While it has been reported that untapped opportunities in trade between India and the Middle East, North America and Turkey could be worth over $112 billion, according to a research published in February; it has also been told that investment from India into Gulf nations has plummeted irrespective of growth in bilateral trade, after the country opted for a more protectionist strategy, the AGBI report added.

According to a report from Alpen Capital, trade between India and the GCC nations — Bahrain, Kuwait, Qatar, Oman, Saudi Arabia and the UAE — fell from nearly $10 billion between 2013 and 2017 to just over $5 billion between 2018 and 2022.

While pointing out that the selection of jurisdiction in disputes often depends on the parties’ bargaining power, resulting in a “trust deficit”, he proposed setting up of a unified forum for resolving disputes among the “corridor contracting parties,” encompassing arbitration, awards, and appeals.

According to him, this initiative would foster confidence in judicial processes, the AGBI report said.

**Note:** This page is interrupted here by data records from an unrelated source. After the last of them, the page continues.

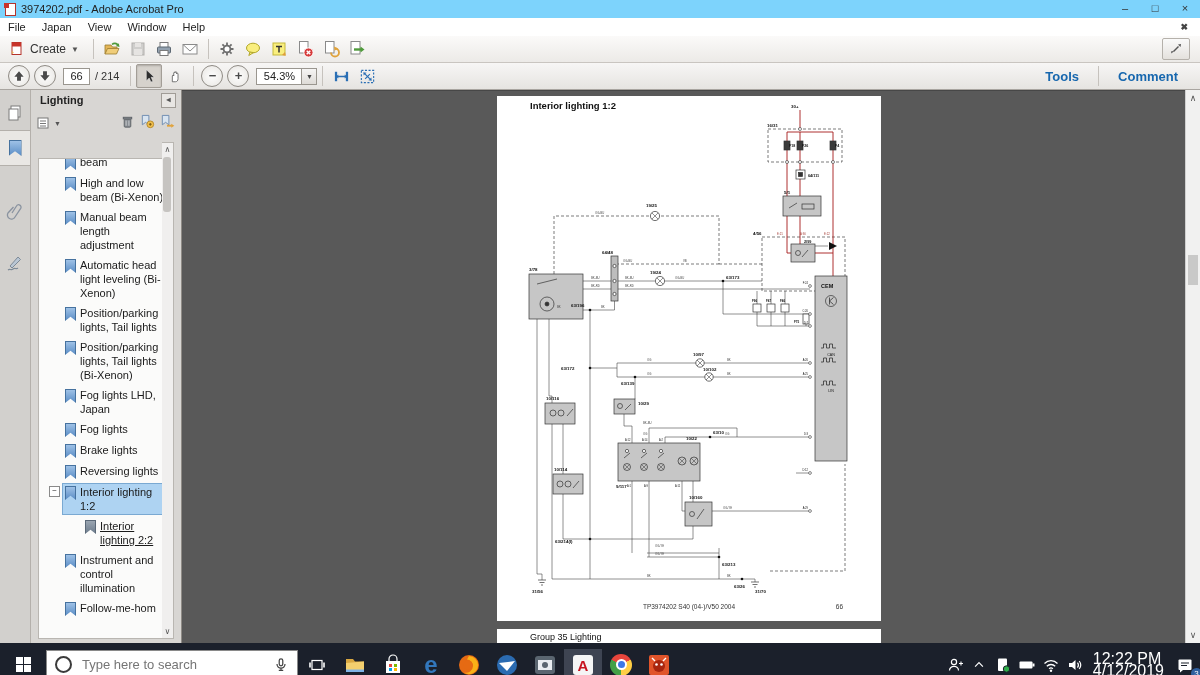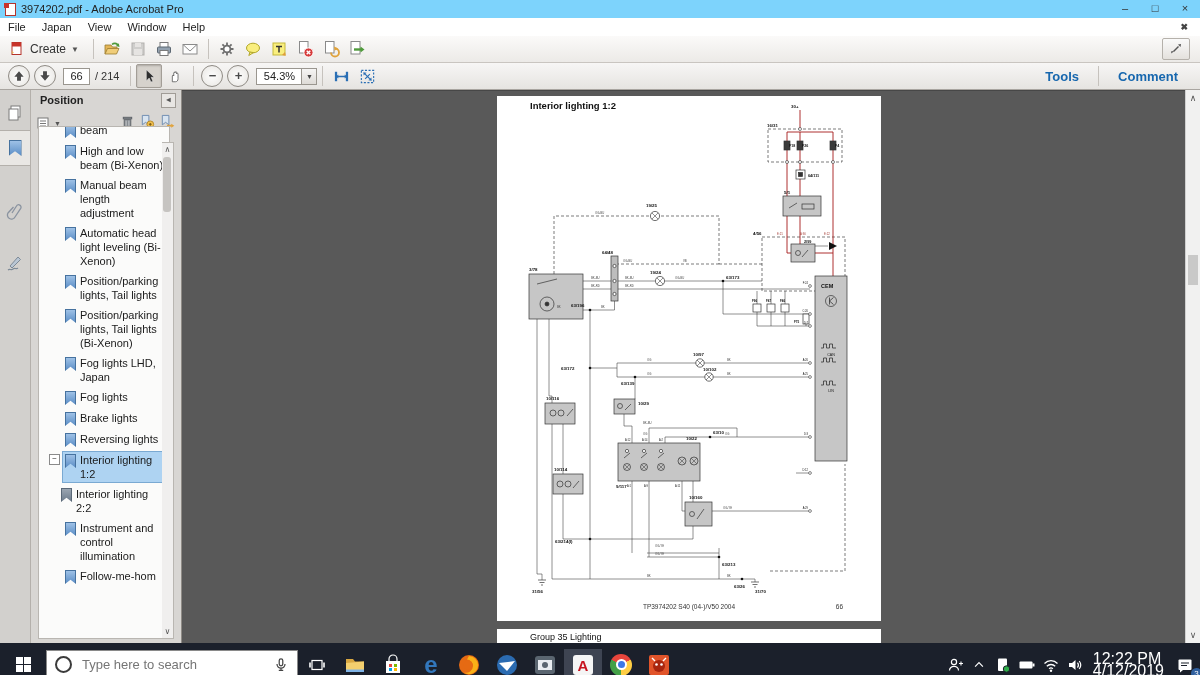--- a/index.html
+++ b/index.html
@@ -43,27 +43,27 @@
   .main{position:absolute;left:0;top:90px;width:1200px;height:553px;}
   .navstrip{position:absolute;left:0;top:0;width:30px;height:553px;background:#d2d0cd;border-right:1px solid #b4b0ab;}
   .navico{width:30px;height:34px;display:flex;align-items:center;justify-content:center;}
   .navico.active{background:#e9e7e4;border-top:1px solid #b4b0ab;border-bottom:1px solid #b4b0ab;}
   .bmpanel{position:absolute;left:31px;top:0;width:151px;height:553px;background:#d8d6d3;border-right:1px solid #8f8b86;box-sizing:border-box;}
   .bmhead{height:20px;display:flex;align-items:center;font-size:11px;font-weight:bold;color:#222;padding-left:9px;}
   .bmcollapse{margin-left:auto;margin-right:5px;width:13px;height:13px;border:1px solid #a09c96;background:#e8e6e3;
     font-size:8px;line-height:11px;text-align:center;color:#555;}
   .bmtools{height:26px;display:flex;align-items:center;padding:0 6px;gap:4px;}
   .bmtools .grow{flex:1;}
-  .bmtree{position:absolute;left:7px;top:36px;width:132px;bottom:4px;background:#fbfbfa;border:1px solid #b9b6b1;
+  .bmtree{position:absolute;left:7px;top:68px;width:132px;bottom:4px;background:#fbfbfa;border:1px solid #b9b6b1;
     overflow:hidden;font-size:11px;color:#1a1a1a;padding-top:2px;box-sizing:border-box;}
   .bmscroll{position:absolute;right:7px;top:52px;width:12px;bottom:4px;background:#f0efee;border:1px solid #b9b6b1;border-left:none;box-sizing:border-box;}
   .bmscroll .arr{position:absolute;left:0;width:100%;text-align:center;font-size:8px;color:#555;}
   .bmscroll .thumb{position:absolute;left:1px;width:8px;height:55px;top:14px;background:#c6c4c1;border-radius:3px;}
   .bm-row{position:relative;display:flex;align-items:flex-start;padding:2px 2px 2px 24px;line-height:14px;}
-  .bm-row.lvl2{padding-left:20px;}
+  .bm-row.lvl2{padding-left:44px;text-decoration:underline;}
   .bm-row.partial{margin-top:-9px;}
   .bm-exp{position:absolute;left:10px;top:4px;width:9px;height:9px;border:1px solid #8a8a8a;background:#fff;
     font-size:8px;line-height:7px;text-align:center;color:#333;}
   .bm-inner{display:flex;align-items:flex-start;gap:4px;flex:1;padding:1px 2px;}
   .bm-inner.sel{background:#aed3f2;outline:1px solid #7aa9d2;}
   .bm-ribbon{flex:0 0 9px;width:9px;height:12px;margin-top:1px;background:linear-gradient(#9ec1e6,#5d8fc7);
     border:1px solid #46729f;clip-path:polygon(0 0,100% 0,100% 100%,50% 70%,0 100%);}
   .bm-ribbon.child{background:linear-gradient(#9aa5b1,#6e7d8d);border-color:#5a6877;}
   .bm-label{flex:1;}
   
@@ -289,21 +289,21 @@
       <div class="navico" style="margin-top:18px">
         <svg width="20" height="20" viewBox="0 0 20 20">
           <polygon points="5,13 13,4 15.5,6.5 7,15" fill="#b9c6d4" stroke="#7d8a97"></polygon>
           <path d="M3,17 c2,-2 3,1 5,-1 s3,1 5,-1" fill="none" stroke="#7d8a97" stroke-width="1.1"></path>
         </svg>
       </div>
     </div>
 
     <div class="bmpanel">
       <div class="bmhead">
-        <span>Position</span>
+        <span>Lighting</span>
         <span class="bmcollapse">◂</span>
       </div>
       <div class="bmtools">
         <span style="display:flex;align-items:center;gap:2px">
           <svg width="15" height="14" viewBox="0 0 15 14">
             <rect x="1" y="2" width="10" height="10" fill="#fff" stroke="#777"></rect>
             <path d="M3,5 H9 M3,7.5 H9 M3,10 H9" stroke="#777"></path>
           </svg>
           <span style="font-size:7px;color:#555">▼</span>
         </span>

“If we have a common forum, I think a substantial worry of the contracting parties will be taken care of,” he said.

“If my company [in India] has a dispute with a company [in the UAE], we neither go to the court in India nor the court in UAE. We go to the forum.”

Mehta said such a forum may follow the United Nations Commission on International Trade Law rules or work under an independent legal framework, aiming to boost the investors’ confidence.

The IMEC’s future also remains complicated due to the ongoing conflict in the Middle East — between Israel and Hamas.